In under-resourced settings where motorized wheelchairs are rarely available, manual wheelchair users with limited upper-body strength and functionalities need to rely on assisting pushers for their mobility. Because traveling surfaces in under-resourced settings are often unpaved and rough, wheelchair pushers could experience high physiological loading. In order to evaluate pushers' physiological loading and to improve wheelchair designs, we built indoor modular units that simulate rough surface conditions, and tested a hypothesis that pushing different wheelchairs would result in different physiological performances and pushers' perception of difficulty on the simulated rough surface.
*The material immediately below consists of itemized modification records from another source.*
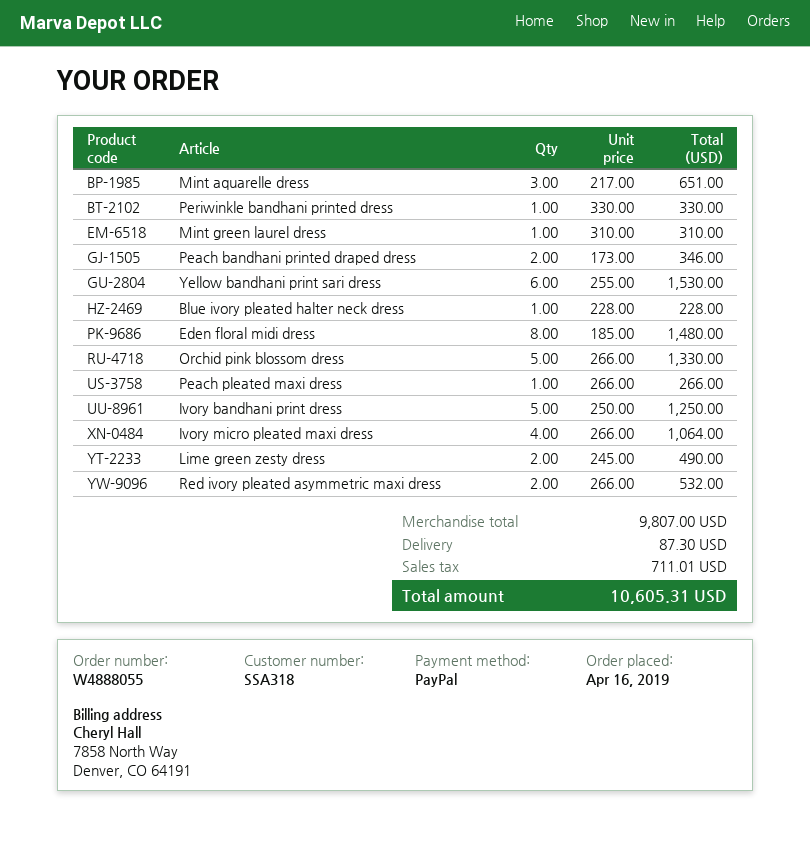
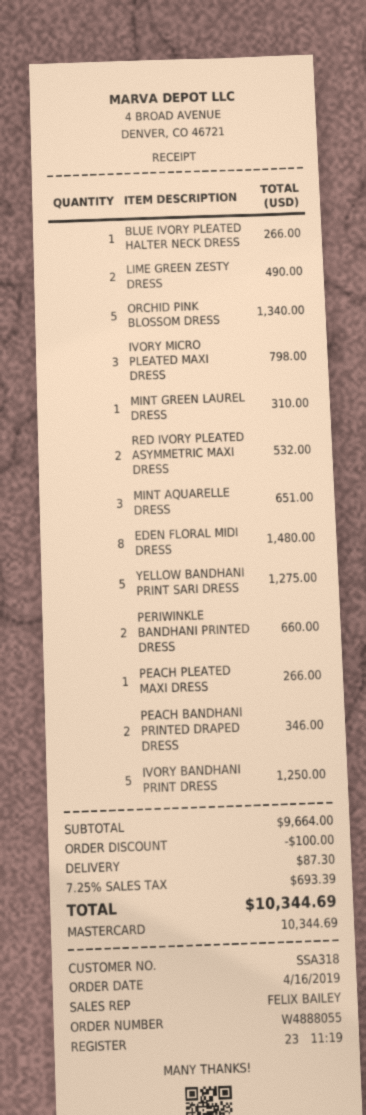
payment method: PayPal -> Mastercard
Periwinkle bandhani printed dress: 1 for 330.00 -> 2 for 660.00
Yellow bandhani print sari dress: 6 for 1530.00 -> 5 for 1275.00
Blue ivory pleated halter neck dress: 1 for 228.00 -> 1 for 266.00
Orchid pink blossom dress: 5 for 1330.00 -> 5 for 1340.00
Ivory micro pleated maxi dress: 4 for 1064.00 -> 3 for 798.00
subtotal: 9807.00 -> 9664.00
discount: none -> 100.00
tax: 711.01 -> 693.39
total: 10605.31 -> 10344.69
Eighteen healthy subjects pushed two different types of pediatric wheelchairs (Moti-Go manufactured by Motivation, and KidChair by Hope Haven) fitted with a 50-kg dummy on the rough and smooth surfaces at self-selected speeds. Oxygen uptake, traveling distance for 6 minutes, and the rating of difficulty were obtained. The results supported our hypothesis, showing that pushing Moti-Go on the rough surface was physiologically less loading than KidChair, but on the smooth surface, the two wheelchairs did not differ significantly. These results indicate wheelchair designs to improve pushers' performance in under-resourced settings should be evaluated on rough surfaces.